- Records for the task
========
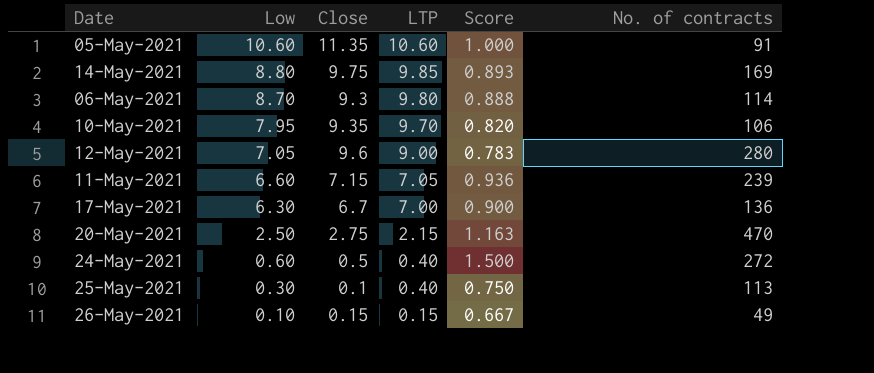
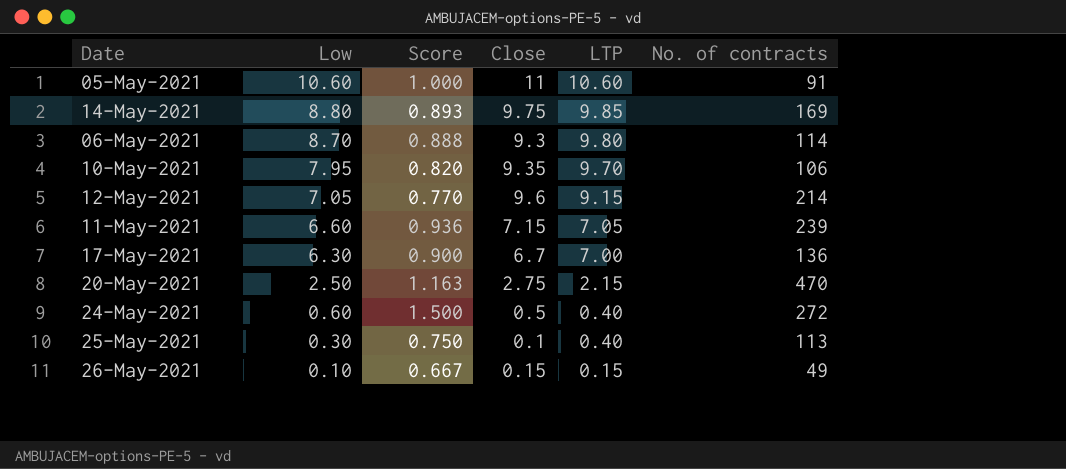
column Score | position: 5 -> 3
05-May-2021 | Close: 11.35 -> 11
12-May-2021 | Score: 0.783 -> 0.770
12-May-2021 | LTP: 9.00 -> 9.15
12-May-2021 | No. of contracts: 280 -> 214

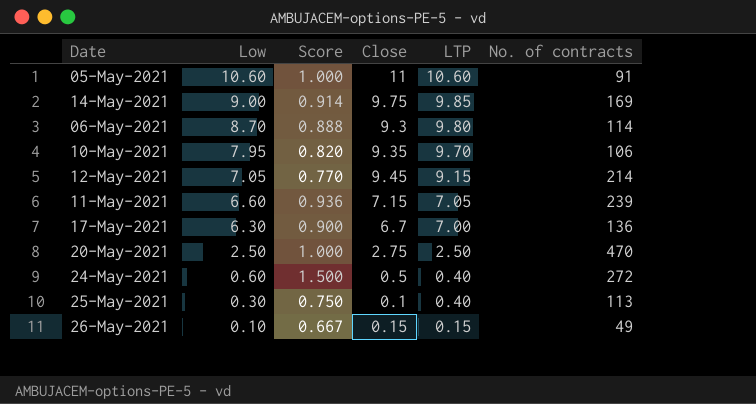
14-May-2021 | Low: 8.80 -> 9.00
14-May-2021 | Score: 0.893 -> 0.914
12-May-2021 | Close: 9.6 -> 9.45
20-May-2021 | Score: 1.163 -> 1.000
20-May-2021 | LTP: 2.15 -> 2.50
========
- Problem details
Without the pictures, restate all the entries above exactly.

- Answer
column Score | position: 5 -> 3
05-May-2021 | Close: 11.35 -> 11
12-May-2021 | Score: 0.783 -> 0.770
12-May-2021 | LTP: 9.00 -> 9.15
12-May-2021 | No. of contracts: 280 -> 214

14-May-2021 | Low: 8.80 -> 9.00
14-May-2021 | Score: 0.893 -> 0.914
12-May-2021 | Close: 9.6 -> 9.45
20-May-2021 | Score: 1.163 -> 1.000
20-May-2021 | LTP: 2.15 -> 2.50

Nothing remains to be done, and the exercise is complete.